BEGIN

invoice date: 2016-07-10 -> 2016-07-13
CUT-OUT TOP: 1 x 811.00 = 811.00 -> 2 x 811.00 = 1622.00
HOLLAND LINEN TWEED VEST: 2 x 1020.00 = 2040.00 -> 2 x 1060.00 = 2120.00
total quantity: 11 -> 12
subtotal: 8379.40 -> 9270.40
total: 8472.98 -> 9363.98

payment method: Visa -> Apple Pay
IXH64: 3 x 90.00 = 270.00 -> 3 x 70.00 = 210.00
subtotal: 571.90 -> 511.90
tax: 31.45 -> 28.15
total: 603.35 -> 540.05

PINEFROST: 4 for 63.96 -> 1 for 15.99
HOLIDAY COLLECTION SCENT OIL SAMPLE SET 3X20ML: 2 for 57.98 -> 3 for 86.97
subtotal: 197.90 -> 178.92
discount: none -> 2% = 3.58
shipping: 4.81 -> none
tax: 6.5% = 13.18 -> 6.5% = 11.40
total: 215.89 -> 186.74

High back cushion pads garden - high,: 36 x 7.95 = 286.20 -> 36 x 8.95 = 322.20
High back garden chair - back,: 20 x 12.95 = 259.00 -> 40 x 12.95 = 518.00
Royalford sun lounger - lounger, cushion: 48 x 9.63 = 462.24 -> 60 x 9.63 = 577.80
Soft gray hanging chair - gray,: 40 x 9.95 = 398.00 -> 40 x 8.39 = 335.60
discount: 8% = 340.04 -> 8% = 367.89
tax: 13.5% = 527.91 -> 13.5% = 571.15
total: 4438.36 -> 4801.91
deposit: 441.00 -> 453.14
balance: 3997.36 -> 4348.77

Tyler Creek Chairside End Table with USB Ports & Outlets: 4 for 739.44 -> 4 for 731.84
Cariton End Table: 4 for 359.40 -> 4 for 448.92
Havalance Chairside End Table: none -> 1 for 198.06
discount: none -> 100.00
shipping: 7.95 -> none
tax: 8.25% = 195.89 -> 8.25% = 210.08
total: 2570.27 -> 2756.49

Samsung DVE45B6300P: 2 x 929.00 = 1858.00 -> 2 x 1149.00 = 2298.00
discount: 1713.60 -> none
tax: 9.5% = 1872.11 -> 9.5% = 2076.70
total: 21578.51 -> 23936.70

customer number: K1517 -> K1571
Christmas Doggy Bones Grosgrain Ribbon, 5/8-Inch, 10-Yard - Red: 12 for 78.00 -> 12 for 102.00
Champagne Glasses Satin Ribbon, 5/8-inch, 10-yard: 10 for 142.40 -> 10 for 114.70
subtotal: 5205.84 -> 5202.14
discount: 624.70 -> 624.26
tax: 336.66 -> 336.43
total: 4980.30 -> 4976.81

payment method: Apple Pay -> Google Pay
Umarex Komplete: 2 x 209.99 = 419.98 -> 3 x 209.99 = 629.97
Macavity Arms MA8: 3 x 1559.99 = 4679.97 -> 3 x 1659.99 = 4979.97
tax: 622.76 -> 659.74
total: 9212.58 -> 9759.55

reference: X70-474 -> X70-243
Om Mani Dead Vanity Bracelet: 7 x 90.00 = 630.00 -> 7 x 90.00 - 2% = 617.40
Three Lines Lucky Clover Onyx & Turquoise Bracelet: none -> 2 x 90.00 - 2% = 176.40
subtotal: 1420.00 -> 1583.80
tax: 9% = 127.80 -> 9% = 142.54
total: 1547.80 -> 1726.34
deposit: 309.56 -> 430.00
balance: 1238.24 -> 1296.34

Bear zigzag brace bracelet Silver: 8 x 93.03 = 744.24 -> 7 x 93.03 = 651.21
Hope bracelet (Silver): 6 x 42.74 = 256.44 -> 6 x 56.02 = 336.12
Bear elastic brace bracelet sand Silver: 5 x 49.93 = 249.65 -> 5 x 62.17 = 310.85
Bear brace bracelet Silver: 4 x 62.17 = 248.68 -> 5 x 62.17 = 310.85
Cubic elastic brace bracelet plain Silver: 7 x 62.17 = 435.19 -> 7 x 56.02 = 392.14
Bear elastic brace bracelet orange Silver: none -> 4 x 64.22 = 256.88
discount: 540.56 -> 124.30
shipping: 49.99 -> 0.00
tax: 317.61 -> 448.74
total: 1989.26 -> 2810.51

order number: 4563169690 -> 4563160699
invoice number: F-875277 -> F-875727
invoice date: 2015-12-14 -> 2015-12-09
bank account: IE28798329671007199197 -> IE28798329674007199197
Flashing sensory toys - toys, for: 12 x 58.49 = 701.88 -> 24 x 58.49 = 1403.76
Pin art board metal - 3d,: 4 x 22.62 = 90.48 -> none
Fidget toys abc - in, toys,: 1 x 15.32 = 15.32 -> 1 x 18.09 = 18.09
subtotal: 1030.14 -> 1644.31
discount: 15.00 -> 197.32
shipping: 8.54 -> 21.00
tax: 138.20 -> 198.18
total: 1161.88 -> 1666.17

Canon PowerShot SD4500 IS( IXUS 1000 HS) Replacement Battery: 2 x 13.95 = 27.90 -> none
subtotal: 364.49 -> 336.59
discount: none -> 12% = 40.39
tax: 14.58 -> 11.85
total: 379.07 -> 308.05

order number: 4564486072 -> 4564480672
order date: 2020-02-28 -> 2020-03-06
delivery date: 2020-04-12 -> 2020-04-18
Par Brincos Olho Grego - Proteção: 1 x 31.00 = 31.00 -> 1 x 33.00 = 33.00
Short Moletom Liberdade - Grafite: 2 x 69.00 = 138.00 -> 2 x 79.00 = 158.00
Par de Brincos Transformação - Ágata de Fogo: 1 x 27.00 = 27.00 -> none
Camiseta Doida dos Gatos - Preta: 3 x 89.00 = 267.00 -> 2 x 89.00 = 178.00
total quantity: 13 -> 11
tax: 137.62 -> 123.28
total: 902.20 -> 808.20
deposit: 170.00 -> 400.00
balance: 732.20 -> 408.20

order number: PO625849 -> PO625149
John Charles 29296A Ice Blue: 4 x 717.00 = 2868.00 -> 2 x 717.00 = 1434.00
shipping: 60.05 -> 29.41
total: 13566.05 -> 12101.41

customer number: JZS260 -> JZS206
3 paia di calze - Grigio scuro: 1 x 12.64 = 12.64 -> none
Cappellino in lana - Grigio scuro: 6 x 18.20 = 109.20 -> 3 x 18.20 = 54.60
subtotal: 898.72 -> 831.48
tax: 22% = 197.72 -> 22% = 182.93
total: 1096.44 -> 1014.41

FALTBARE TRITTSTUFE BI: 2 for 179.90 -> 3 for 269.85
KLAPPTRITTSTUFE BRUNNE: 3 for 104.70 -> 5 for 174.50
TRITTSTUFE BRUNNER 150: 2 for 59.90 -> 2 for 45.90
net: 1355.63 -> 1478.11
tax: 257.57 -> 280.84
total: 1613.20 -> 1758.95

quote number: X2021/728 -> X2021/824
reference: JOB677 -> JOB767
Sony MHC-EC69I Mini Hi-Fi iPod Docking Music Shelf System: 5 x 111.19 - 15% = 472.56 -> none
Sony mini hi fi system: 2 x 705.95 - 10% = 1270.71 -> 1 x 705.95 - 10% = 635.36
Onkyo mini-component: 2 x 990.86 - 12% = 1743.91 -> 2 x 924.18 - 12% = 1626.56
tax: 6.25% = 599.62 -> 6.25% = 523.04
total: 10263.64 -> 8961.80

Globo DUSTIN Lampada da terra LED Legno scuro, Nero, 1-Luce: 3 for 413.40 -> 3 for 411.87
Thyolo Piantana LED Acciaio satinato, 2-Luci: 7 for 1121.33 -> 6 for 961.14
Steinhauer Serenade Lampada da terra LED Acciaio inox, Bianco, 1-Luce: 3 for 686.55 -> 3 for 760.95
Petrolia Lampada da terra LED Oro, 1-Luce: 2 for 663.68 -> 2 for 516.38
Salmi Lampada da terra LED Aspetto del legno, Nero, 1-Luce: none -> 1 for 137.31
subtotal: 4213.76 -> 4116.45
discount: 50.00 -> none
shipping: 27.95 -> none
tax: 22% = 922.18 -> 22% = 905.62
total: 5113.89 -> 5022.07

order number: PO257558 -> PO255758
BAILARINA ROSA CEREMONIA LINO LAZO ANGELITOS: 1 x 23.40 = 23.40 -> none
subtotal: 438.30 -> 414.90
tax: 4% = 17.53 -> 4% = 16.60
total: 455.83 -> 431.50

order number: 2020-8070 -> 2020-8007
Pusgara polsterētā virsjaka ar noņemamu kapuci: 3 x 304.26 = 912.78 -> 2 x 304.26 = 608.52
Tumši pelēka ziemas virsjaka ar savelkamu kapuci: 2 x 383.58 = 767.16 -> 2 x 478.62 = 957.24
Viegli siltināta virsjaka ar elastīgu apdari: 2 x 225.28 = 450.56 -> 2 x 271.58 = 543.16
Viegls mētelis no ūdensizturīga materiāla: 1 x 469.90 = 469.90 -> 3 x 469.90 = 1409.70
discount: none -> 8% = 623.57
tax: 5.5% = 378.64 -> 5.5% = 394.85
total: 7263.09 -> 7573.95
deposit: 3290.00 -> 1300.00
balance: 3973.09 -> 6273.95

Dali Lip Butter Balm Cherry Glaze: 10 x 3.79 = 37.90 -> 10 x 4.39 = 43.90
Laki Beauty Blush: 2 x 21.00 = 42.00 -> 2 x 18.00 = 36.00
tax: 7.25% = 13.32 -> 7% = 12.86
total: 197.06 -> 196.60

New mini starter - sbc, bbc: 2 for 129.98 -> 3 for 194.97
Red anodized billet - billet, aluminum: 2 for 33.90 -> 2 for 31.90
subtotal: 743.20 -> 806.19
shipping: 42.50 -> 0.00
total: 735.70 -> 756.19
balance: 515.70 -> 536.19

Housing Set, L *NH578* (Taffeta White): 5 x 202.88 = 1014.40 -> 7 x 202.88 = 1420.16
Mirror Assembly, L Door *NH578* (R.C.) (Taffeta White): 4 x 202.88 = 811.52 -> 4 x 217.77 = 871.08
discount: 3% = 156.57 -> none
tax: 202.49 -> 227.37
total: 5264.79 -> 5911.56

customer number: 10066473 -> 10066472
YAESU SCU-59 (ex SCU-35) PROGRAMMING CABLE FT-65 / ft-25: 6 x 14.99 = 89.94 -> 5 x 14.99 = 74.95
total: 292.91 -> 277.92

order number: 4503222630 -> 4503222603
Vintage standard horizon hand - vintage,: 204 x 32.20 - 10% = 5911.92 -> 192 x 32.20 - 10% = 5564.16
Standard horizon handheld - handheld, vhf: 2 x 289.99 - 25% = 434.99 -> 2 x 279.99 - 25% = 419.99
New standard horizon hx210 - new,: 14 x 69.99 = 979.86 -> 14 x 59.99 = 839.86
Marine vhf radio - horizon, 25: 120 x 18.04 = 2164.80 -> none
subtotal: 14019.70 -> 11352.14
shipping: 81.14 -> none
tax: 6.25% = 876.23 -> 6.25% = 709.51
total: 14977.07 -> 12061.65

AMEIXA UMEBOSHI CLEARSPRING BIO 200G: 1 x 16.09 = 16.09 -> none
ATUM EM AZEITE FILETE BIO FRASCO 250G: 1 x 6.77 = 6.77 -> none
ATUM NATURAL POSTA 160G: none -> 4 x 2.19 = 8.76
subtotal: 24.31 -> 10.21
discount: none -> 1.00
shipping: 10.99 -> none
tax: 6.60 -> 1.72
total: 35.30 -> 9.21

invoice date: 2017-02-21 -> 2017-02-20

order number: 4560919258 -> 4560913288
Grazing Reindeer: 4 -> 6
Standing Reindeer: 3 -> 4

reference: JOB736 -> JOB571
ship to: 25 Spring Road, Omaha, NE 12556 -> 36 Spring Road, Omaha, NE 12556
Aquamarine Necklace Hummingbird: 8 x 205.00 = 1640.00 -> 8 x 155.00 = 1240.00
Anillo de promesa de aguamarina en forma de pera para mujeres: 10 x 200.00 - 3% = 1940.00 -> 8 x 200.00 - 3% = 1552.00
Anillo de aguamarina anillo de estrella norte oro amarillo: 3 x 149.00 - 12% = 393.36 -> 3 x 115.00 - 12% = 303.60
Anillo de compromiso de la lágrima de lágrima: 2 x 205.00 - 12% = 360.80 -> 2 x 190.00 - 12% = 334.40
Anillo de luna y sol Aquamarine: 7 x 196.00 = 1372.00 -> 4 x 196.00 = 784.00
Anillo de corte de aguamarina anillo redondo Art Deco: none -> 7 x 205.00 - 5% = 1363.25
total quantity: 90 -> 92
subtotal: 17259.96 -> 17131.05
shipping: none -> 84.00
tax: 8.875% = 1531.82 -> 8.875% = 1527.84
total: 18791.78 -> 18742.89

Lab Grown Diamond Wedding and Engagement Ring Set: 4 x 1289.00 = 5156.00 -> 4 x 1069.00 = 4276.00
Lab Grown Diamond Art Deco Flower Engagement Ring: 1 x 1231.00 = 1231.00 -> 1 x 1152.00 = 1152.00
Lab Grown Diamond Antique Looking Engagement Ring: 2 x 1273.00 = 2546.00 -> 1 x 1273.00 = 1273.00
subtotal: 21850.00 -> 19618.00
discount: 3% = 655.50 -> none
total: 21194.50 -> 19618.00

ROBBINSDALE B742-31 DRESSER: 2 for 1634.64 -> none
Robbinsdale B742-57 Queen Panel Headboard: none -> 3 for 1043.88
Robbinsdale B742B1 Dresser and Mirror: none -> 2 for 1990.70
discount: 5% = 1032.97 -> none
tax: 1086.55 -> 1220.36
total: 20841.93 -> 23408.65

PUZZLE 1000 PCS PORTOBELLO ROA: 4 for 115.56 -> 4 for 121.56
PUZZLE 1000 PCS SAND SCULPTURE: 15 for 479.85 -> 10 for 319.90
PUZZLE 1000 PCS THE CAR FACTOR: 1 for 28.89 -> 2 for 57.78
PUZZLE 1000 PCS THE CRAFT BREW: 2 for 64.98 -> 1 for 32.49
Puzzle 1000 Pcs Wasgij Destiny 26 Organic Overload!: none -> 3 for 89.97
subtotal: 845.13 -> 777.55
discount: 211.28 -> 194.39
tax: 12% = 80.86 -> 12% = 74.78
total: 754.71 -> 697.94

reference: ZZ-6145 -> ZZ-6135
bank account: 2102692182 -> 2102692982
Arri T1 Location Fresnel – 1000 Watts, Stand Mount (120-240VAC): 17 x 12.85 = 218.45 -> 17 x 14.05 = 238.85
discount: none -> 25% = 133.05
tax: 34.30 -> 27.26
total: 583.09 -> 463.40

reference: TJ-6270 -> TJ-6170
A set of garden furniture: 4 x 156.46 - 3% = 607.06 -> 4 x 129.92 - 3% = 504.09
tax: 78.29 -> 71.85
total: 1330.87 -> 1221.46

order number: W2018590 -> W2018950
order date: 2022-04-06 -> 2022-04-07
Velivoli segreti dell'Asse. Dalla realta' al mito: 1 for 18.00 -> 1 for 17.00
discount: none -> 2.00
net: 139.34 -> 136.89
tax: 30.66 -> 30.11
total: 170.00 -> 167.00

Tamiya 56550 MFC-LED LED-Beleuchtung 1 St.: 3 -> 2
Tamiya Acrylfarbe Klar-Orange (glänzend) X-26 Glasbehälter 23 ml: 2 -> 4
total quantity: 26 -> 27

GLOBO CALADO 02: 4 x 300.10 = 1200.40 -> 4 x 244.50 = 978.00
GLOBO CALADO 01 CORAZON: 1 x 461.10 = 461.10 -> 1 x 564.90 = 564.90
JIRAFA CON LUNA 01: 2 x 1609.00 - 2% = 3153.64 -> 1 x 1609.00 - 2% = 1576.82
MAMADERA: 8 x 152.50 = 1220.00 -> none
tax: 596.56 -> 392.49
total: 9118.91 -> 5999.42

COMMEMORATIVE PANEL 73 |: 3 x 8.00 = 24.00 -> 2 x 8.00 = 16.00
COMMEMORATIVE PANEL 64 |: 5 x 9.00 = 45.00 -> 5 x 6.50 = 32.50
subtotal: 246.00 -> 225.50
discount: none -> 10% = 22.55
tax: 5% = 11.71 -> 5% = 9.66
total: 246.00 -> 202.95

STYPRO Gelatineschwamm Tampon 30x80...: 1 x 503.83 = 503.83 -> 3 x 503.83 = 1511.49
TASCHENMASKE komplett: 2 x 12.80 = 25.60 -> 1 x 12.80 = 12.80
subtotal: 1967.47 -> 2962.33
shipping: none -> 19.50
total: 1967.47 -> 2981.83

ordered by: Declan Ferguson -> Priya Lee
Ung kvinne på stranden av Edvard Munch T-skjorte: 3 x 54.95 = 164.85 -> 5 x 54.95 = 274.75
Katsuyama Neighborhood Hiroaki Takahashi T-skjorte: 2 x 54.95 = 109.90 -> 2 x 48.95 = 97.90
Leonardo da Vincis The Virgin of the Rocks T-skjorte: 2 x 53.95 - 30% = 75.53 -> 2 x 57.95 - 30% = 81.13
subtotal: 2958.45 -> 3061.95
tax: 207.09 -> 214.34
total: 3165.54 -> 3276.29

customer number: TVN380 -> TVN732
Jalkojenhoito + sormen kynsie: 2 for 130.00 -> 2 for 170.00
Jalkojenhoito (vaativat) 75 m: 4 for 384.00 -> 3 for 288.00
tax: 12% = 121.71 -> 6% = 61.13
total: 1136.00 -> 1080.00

END

What is required:
When you reach the line that contains "total: 603.35 -> 540.05", stop; that line and every line before it, from the very first line of the data, should be restated word for word.

Answer box:
invoice date: 2016-07-10 -> 2016-07-13
CUT-OUT TOP: 1 x 811.00 = 811.00 -> 2 x 811.00 = 1622.00
HOLLAND LINEN TWEED VEST: 2 x 1020.00 = 2040.00 -> 2 x 1060.00 = 2120.00
total quantity: 11 -> 12
subtotal: 8379.40 -> 9270.40
total: 8472.98 -> 9363.98

payment method: Visa -> Apple Pay
IXH64: 3 x 90.00 = 270.00 -> 3 x 70.00 = 210.00
subtotal: 571.90 -> 511.90
tax: 31.45 -> 28.15
total: 603.35 -> 540.05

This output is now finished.